Safeguards might apply in case of reports made directly to the judicial or accounting authority.

07. Forms of Protection

Whistleblowers (and persons mentioned in paragraph 3 above) are entitled to certain protections provided that:

  • at the time of reporting they had reasonable grounds to believe that the reported information was true and falling within the scope of the Decree; and
  • the report was made through the above reporting channels in compliance with the Decree.

As a strong form of protection, any action taken by the employer vs the whistle-blower (e.g. dismissal, lay-off, change of work location) is presumed to be retaliation and is considered null and void, unless the employer is able to demonstrate in Court that the measure was instead fully unrelated to the whistleblowing (the Decree thus introduces a full shift of the burden of proof).

Note that the Decree provides that records of reports can be kept by employers for a maximum of five years; clearly, this might in principle prevent/limit the employer’s defence in Court cases started by employees after such deadline.

In addition, whistle blowers are authorized to breach commercial/professional secrets to the extent they have reasonable grounds to believe that it is necessary to report the breach and they act in compliance with the Decree.

Further, the whistle blowers’ identity must in principle remain secret, even in the disciplinary procedure against any accused individuals; this might affect the actual possibility to start (or effectively conduct) such a procedure, taking into account that under Italian law employers are required to be specific and give precise detail when taking disciplinary actions.

Safeguards do not apply if a Court ascertains a criminal liability (for slander, defamation or other crimes) or civil liability in cases of wilful misconduct or gross negligence of the whistle blower. In such event the whistle blower can also be sanctioned by ANAC with a fine ranging from Euro 500 to Euro 2,500 (unless already sentenced by a Criminal Court for the above crimes) and may be subject to disciplinary procedures which may also lead to dismissal in the most serious cases.
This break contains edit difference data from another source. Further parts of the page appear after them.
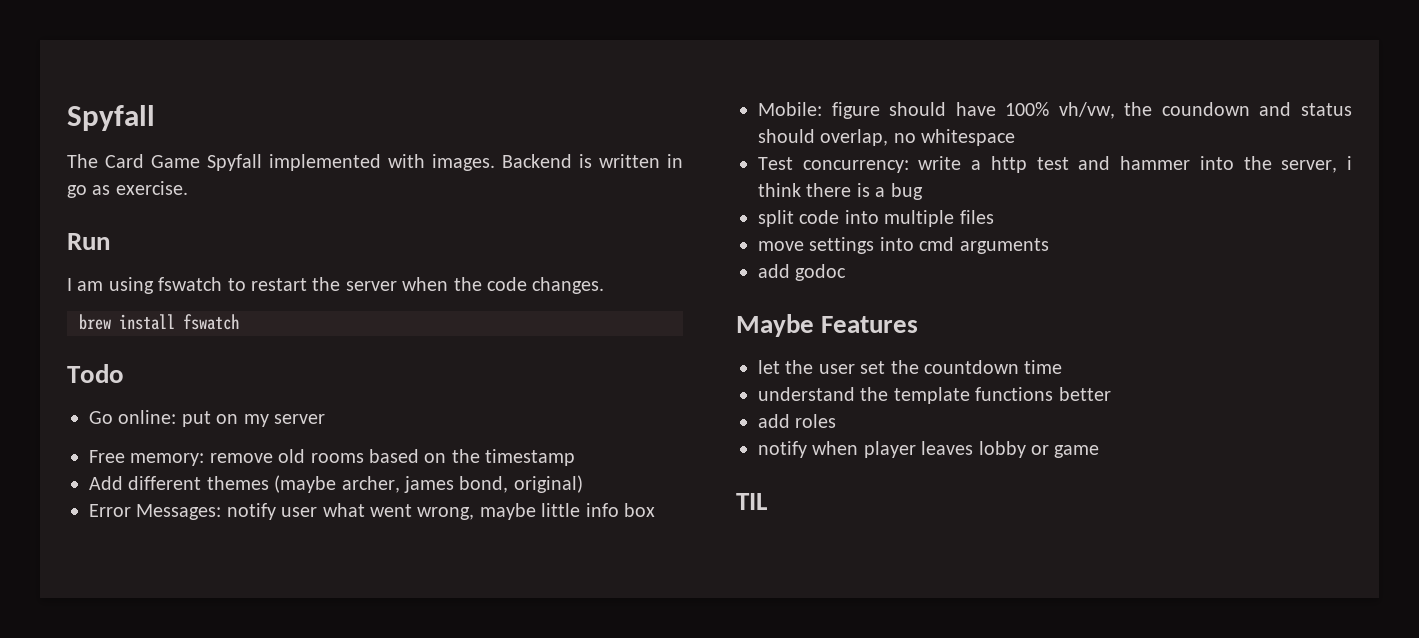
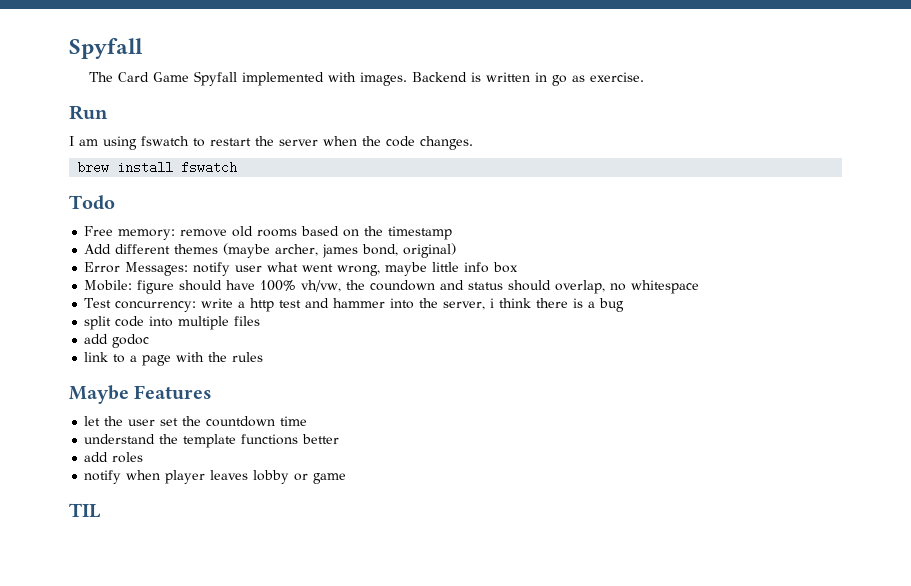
[89,410,325,427] // Go online: put on my server -> (115, 202) none
[758,237,1049,254] [758,264,847,281] move settings into cmd arguments // add godoc -> [84,334,150,348] [84,352,264,366] add godoc // link to a page with the rules

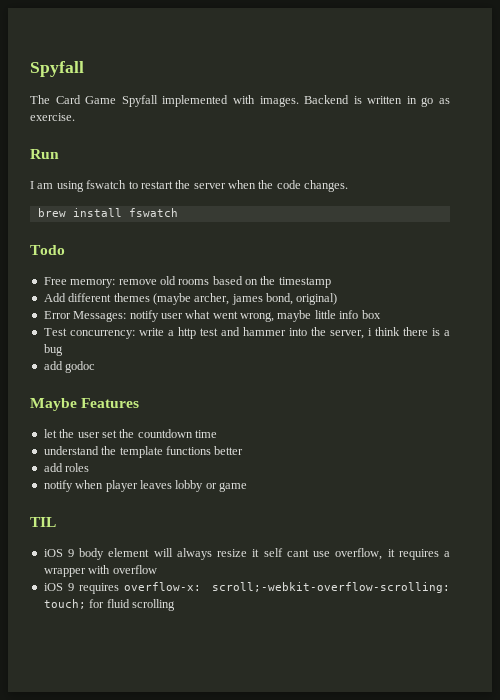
[84,280,700,294] // Mobile: figure should have 100% vh/vw, the coundown and status should overlap, no whitespace -> (381, 314) none
[84,316,261,330] [84,334,150,348] [84,352,264,366] split code into multiple files // add godoc // link to a page with the rules -> [43,361,96,373] add godoc
(101, 510) none -> [43,548,450,560] [43,565,157,577] [43,582,450,594] [43,599,175,611] // iOS 9 body element will always resize it self cant use overflow, it requires a wrapper with overflow // iOS 9 requires overflow-x: scroll;-webkit-overflow-scrolling: touch; for fluid scrolling

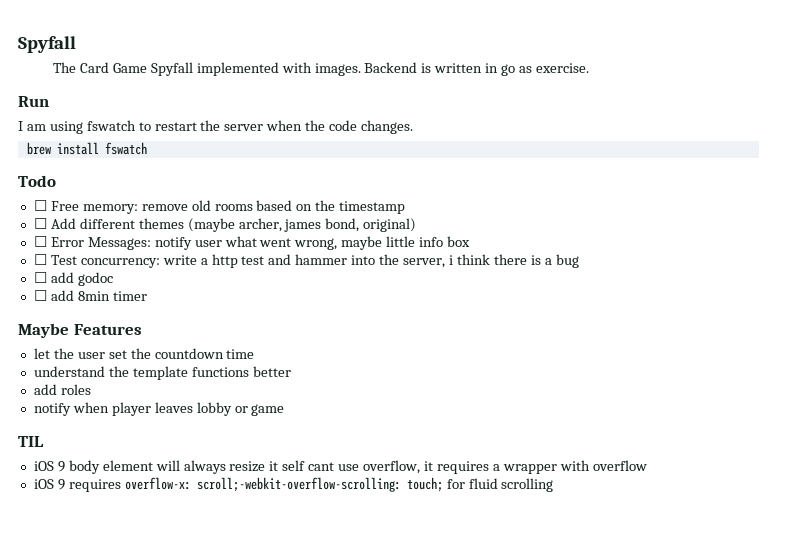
(65, 250) none -> [33,200,47,211] ☐
(331, 282) none -> [33,218,47,229] ☐
(338, 299) none -> [33,236,47,247] ☐
(381, 314) none -> [33,254,47,265] ☐
(63, 350) none -> [33,272,47,283] ☐
(96, 367) none -> [33,290,147,301] // ☐ add 8min timer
08. Administrative sanctions

ANAC may apply administrative sanctions in case of:

  • adoption of retaliatory measures or acts aimed at hampering the report or breaching confidentiality to employers (fine ranging from Euro 10,000 to Euro 50,000); or
  • failure to implement the internal reporting channels in compliance with the Decree and/or failure to adopt/follow the relevant procedures (fine ranging from Euro 10,000 to Euro 50,000).
09. Suggested actions

With the entry into force of the Decree many Italian employers will be required to define actions for ensuring its implementation and avoiding sanctions. In particular:

  • any existing reporting channel and procedure must be assessed in the light of the new and more stringent requirements imposed by the Decree;
  • if no channel exists, it is advisable to introduce it as soon as possible, so to have a test period before the Decree comes into force. Companies that have not yet adopted a Model 231 should consider this option, so as to show a more comprehensive approach against prohibited conducts;
  • the works council (or the external unions) must be informed about the need to introduce new channels or improve the existing channels;
  • greater attention must be paid when planning dismissals or other measures involving people who are in a position to report a breach or individuals who are in close contact with them, so to avoid claims of retaliation. This would imply additional work for HR teams, also considering that the identity of the whistle blower cannot be disclosed.